Oil major Royal Dutch Shell has failed to find commercial hydrocarbons at its first exploration well in the Shelburne Basin offshore Canada.
The Shelburne Basin deepwater exploration project is located approximately 250 kilometers offshore, south of Halifax, Nova Scotia.
Shell submitted a successful bid for the area in 2012, and the Shelburne Basin Venture Exploration Drilling Project got an approval in June 2015. The initial phase of Shell’s exploration campaign involves the drilling of two exploratory wells.
Joint venture participants are operator Shell Canada (50 percent), ConocoPhillips Canada East Coast Partnership (30 percent), and Suncor Energy (20 percent).
According to Suncor’s statement on Wednesday, the drilling of the first exploration well has been completed and the well is non-commercial.

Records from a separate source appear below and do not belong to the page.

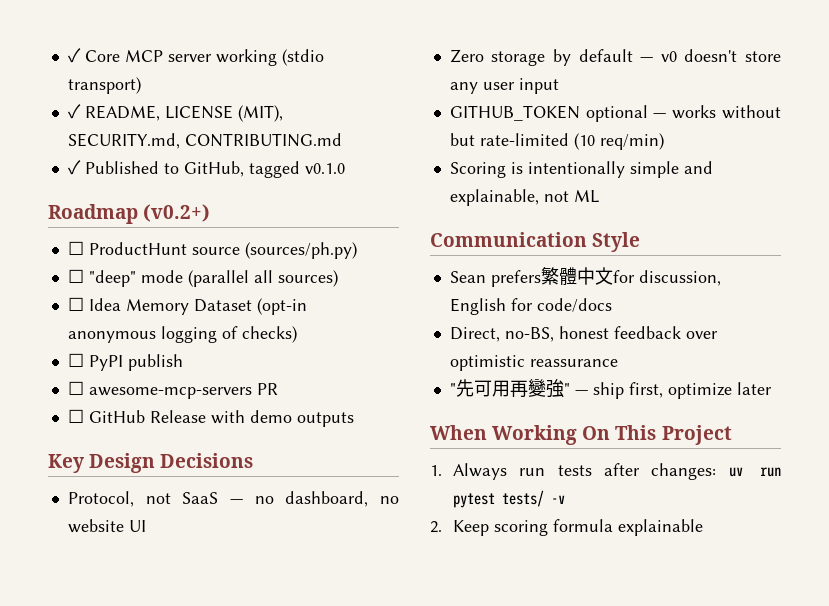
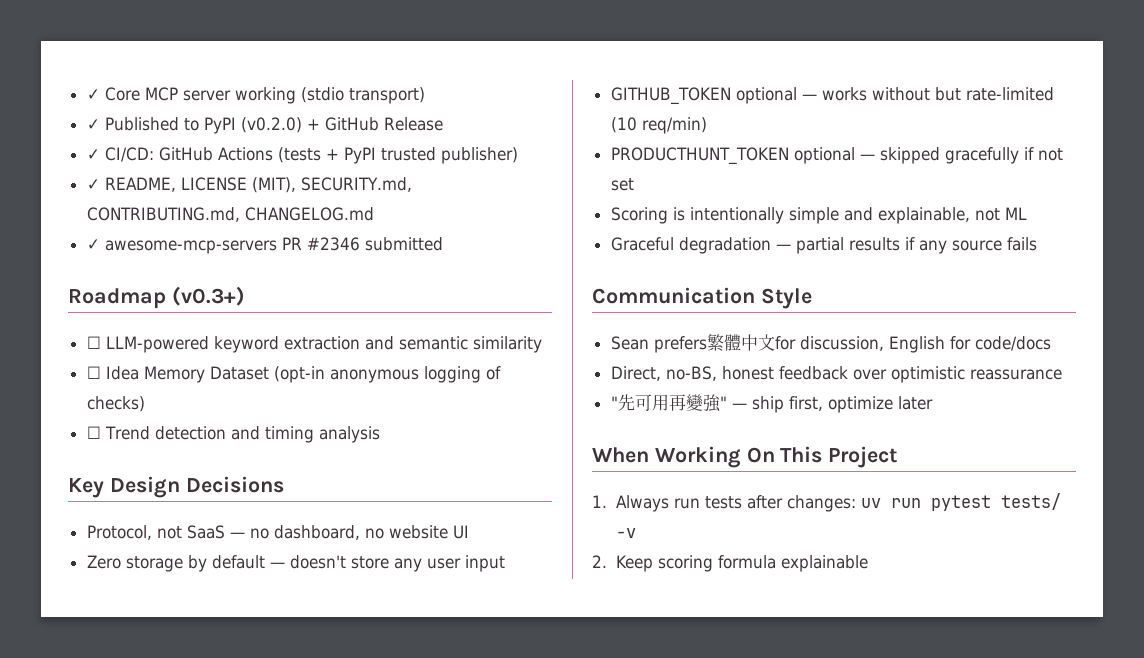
+ ✓ Published to PyPI (v0.2.0) + GitHub Release
+ ✓ CI/CD: GitHub Actions (tests + PyPI trusted publisher)
- ✓ README, LICENSE (MIT), SECURITY.md, CONTRIBUTING.md
- ✓ Published to GitHub, tagged v0.1.0
+ ✓ README, LICENSE (MIT), SECURITY.md, CONTRIBUTING.md, CHANGELOG.md
+ ✓ awesome-mcp-servers PR #2346 submitted
- Roadmap (v0.2+)
- ☐ ProductHunt source (sources/ph.py)
- ☐ "deep" mode (parallel all sources)
+ Roadmap (v0.3+)
+ ☐ LLM-powered keyword extraction and semantic similarity
- ☐ PyPI publish
- ☐ awesome-mcp-servers PR
- ☐ GitHub Release with demo outputs
+ ☐ Trend detection and timing analysis
- Zero storage by default — v0 doesn't store any user input
+ Zero storage by default — doesn't store any user input
+ PRODUCTHUNT_TOKEN optional — skipped gracefully if not set
+ Graceful degradation — partial results if any source fails

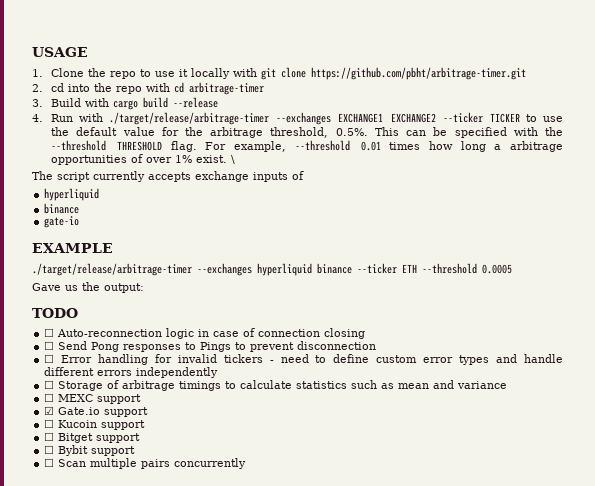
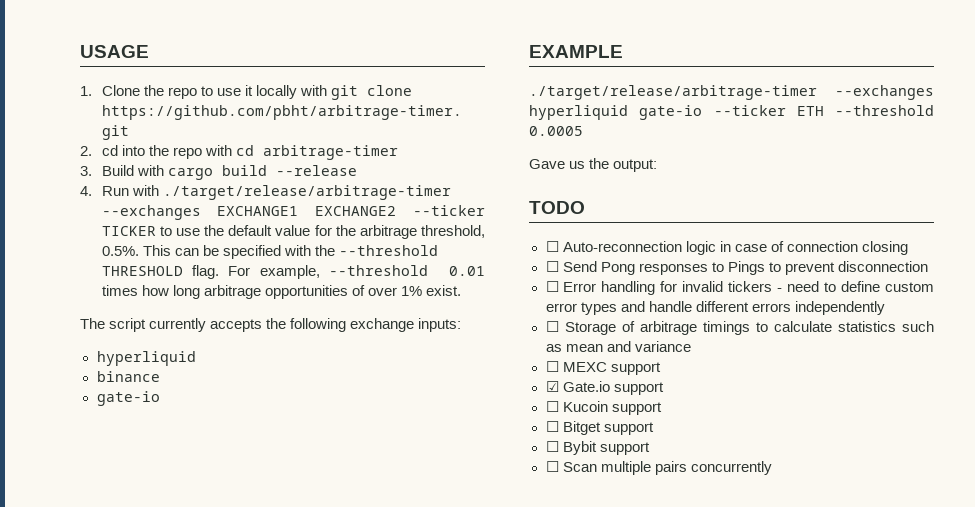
- For example, --threshold 0.01 times how long a arbitrage opportunities of over 1% exist. \
+ For example, --threshold 0.01 times how long arbitrage opportunities of over 1% exist.
- The script currently accepts exchange inputs of
+ The script currently accepts the following exchange inputs:
- ./target/release/arbitrage-timer --exchanges hyperliquid binance --ticker ETH --threshold 0.0005
+ ./target/release/arbitrage-timer --exchanges hyperliquid gate-io --ticker ETH --threshold 0.0005

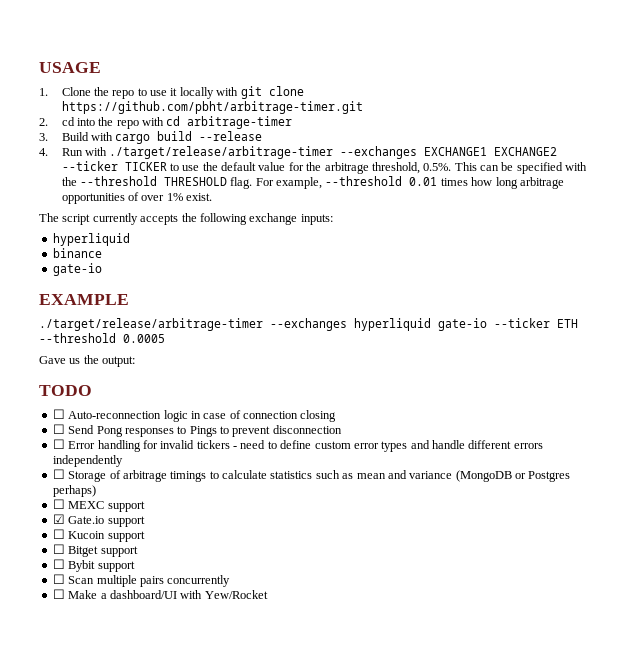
- ☐ Storage of arbitrage timings to calculate statistics such as mean and variance
+ ☐ Storage of arbitrage timings to calculate statistics such as mean and variance (MongoDB or Postgres perhaps)
+ ☐ Make a dashboard/UI with Yew/Rocket

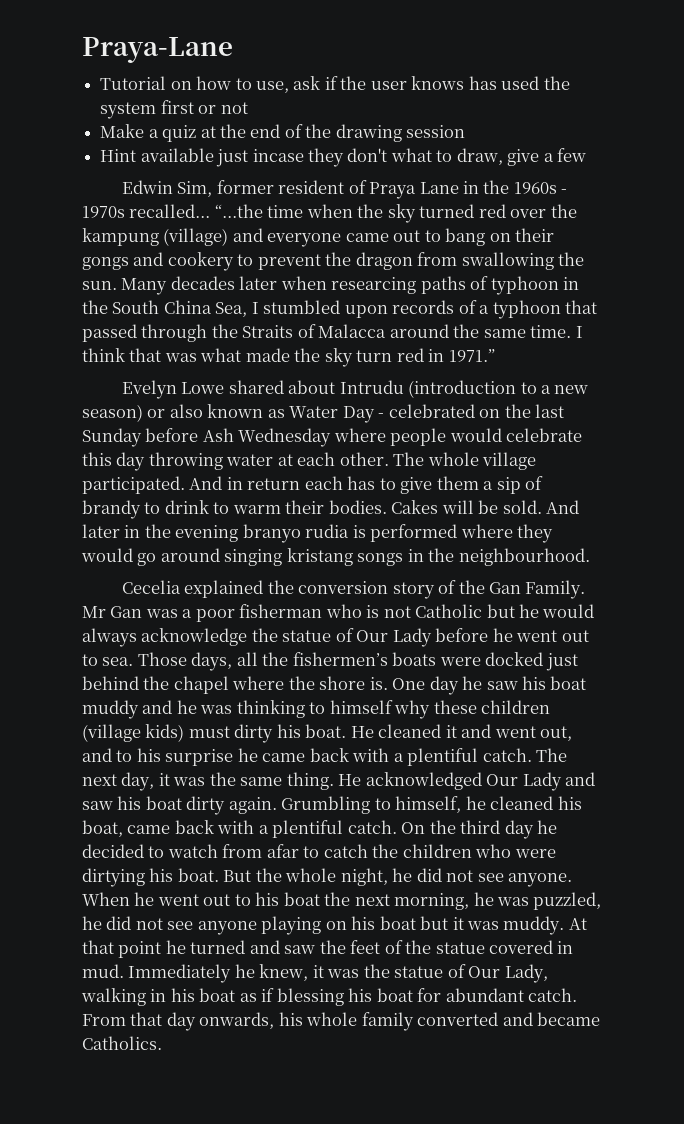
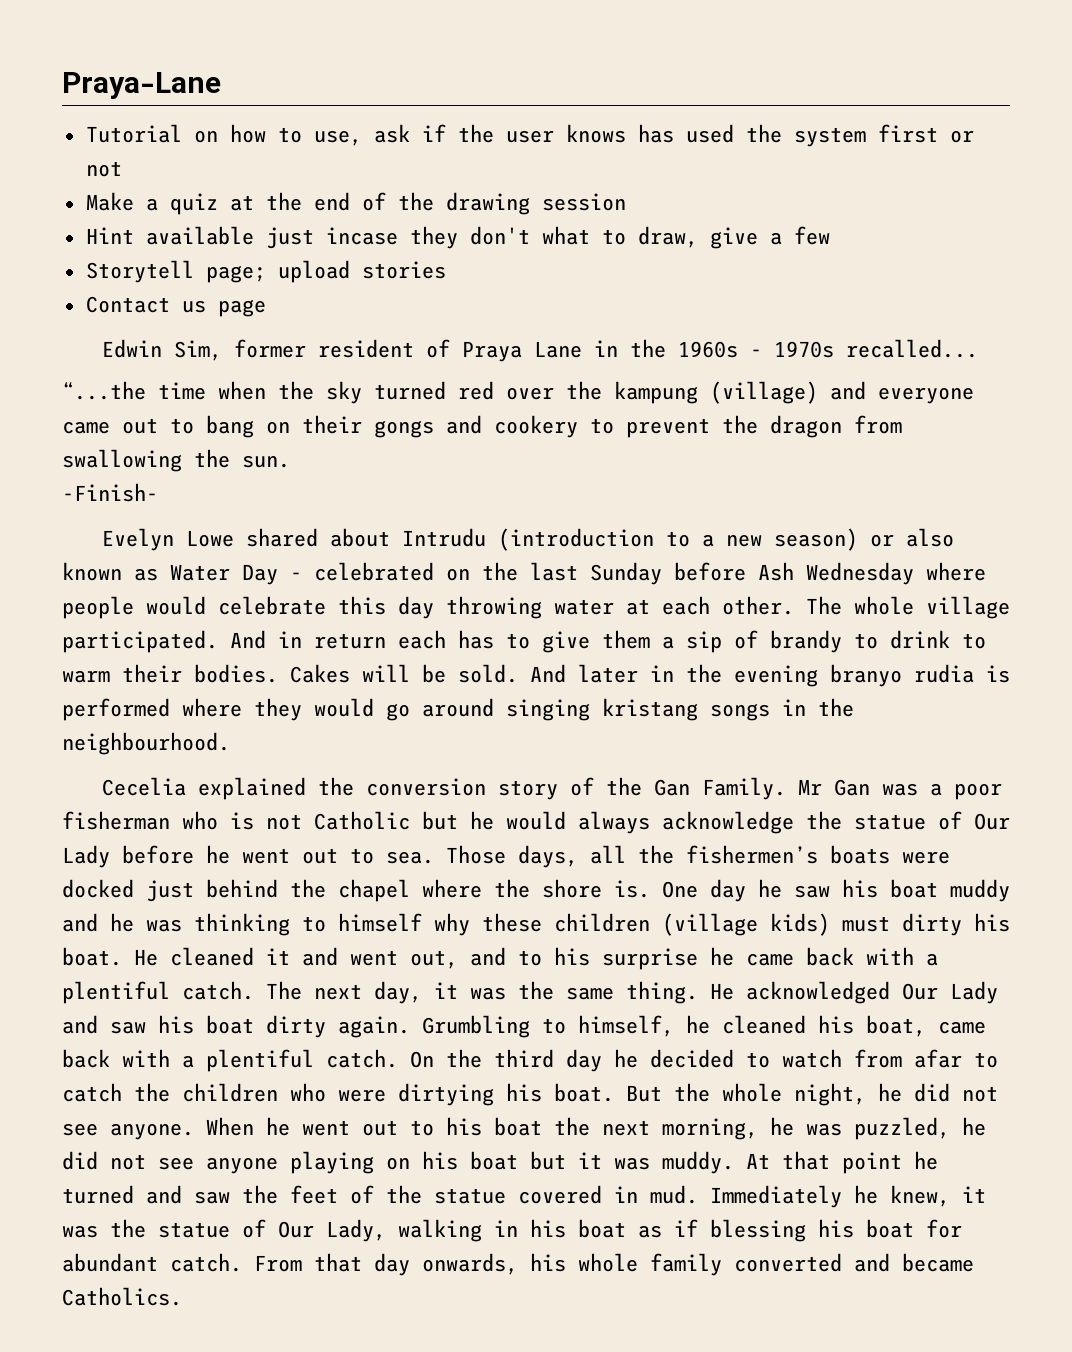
+ Storytell page; upload stories
+ Contact us page
- Edwin Sim, former resident of Praya Lane in the 1960s - 1970s recalled... “...the time when the sky turned red over the kampung (village) and everyone came out to bang on their gongs and cookery to prevent the dragon from swallowing the sun. Many decades later when researcing paths of typhoon in the South China Sea, I stumbled upon records of a typhoon that passed through the Straits of Malacca around the same time. I think that was what made the sky turn red in 1971.”
+ Edwin Sim, former resident of Praya Lane in the 1960s - 1970s recalled...
+ “...the time when the sky turned red over the kampung (village) and everyone came out to bang on their gongs and cookery to prevent the dragon from swallowing the sun.
+ -Finish-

As a result, in the third quarter of 2016, Suncor said it will write off its share of the cost of the well which, under the commercial terms of Suncor’s farm-in agreement, is expected to be approximately $105 million (after-tax).
In order to undertake its $1 billion exploration program in the Shelburne Basin, Shell hired Stena Drilling’s Stena IceMAX drillship and the vessel arrived at its location in October last year.
In March 2016, while working on the first exploration well named Chesire, Shell experienced an operational issue as a piece of equipment connecting the rig to the well fell to the seabed due to severe weather. The incident caused a delay in drilling operations and the company was permitted to resume drilling several months later but with restrictions.